* **EXERCISE INSTRUCTIONS**
Which lines of the entries below run from the one holding "-50,7 +50,8 @@" to the one holding "-123,7 +123,6 @@", inclusive? Set down exactly those lines and no others.

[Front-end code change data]
________

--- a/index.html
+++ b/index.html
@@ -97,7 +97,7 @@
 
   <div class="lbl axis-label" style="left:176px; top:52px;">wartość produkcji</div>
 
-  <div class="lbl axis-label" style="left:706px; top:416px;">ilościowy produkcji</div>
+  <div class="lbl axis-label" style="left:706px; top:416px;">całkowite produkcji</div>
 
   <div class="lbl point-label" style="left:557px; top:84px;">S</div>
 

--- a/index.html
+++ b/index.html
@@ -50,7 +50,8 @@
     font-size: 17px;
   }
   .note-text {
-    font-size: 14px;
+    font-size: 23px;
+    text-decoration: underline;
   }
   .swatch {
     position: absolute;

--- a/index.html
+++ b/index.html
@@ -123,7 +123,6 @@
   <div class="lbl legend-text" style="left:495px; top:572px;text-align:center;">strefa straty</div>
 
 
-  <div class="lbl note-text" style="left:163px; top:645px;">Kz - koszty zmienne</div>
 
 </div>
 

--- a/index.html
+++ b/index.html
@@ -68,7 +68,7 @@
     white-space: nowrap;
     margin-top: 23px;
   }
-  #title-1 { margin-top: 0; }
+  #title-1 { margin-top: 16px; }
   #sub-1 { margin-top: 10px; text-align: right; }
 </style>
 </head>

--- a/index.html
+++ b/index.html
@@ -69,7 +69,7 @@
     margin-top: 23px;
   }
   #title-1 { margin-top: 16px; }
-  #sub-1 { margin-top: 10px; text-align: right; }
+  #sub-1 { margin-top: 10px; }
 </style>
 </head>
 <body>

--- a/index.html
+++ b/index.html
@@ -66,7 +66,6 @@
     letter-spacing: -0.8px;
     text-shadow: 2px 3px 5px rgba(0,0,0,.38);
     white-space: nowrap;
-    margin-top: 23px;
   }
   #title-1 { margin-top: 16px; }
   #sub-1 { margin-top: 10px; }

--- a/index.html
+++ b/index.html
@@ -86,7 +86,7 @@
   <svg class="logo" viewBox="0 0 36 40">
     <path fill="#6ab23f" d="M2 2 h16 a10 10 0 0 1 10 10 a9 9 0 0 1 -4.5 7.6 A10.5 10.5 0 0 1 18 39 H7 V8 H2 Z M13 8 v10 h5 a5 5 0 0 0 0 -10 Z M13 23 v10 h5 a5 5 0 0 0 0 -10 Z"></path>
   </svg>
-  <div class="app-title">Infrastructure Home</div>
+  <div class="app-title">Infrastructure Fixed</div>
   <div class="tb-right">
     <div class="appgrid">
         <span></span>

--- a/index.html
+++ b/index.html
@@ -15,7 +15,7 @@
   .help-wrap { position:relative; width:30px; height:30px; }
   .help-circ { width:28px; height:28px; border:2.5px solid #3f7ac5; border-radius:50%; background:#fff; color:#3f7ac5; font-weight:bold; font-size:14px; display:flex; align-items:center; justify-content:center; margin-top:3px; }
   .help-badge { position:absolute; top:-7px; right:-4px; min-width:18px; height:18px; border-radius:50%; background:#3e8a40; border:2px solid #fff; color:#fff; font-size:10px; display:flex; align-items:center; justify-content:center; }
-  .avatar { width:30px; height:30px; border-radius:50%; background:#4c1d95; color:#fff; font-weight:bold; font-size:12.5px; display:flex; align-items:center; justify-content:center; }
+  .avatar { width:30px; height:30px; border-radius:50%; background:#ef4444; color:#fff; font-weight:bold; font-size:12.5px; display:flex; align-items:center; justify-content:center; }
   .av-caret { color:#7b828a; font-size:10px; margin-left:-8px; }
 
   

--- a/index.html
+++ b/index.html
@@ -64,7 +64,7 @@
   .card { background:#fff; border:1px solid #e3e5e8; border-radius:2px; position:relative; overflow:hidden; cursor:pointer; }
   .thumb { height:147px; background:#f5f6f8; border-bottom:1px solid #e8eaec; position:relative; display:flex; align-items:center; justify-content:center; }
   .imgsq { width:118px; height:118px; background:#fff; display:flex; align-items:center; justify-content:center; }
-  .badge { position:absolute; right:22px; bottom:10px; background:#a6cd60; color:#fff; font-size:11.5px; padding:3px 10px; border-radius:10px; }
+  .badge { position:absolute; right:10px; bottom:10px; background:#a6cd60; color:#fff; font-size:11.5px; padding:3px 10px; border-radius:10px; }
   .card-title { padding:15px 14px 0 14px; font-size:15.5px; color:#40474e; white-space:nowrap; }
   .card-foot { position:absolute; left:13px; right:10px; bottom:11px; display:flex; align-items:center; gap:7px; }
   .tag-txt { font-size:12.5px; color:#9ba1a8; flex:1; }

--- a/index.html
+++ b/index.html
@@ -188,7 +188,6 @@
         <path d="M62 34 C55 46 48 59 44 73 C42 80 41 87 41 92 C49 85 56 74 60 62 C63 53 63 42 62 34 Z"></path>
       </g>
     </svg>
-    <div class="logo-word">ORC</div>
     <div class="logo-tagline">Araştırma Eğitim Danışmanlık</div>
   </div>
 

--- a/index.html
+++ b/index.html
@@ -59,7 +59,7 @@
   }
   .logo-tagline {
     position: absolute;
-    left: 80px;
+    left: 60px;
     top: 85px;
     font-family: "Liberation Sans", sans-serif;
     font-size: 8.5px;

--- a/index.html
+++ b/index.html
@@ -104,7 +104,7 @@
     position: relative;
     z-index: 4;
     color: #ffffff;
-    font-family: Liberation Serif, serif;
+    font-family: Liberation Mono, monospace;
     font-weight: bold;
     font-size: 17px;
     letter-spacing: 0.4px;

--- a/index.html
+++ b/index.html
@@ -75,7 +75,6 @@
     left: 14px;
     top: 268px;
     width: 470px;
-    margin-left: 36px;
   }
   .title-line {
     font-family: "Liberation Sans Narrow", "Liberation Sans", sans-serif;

________

* **RESPONSE**
@@ -50,7 +50,8 @@
     font-size: 17px;
   }
   .note-text {
-    font-size: 14px;
+    font-size: 23px;
+    text-decoration: underline;
   }
   .swatch {
     position: absolute;

--- a/index.html
+++ b/index.html
@@ -123,7 +123,6 @@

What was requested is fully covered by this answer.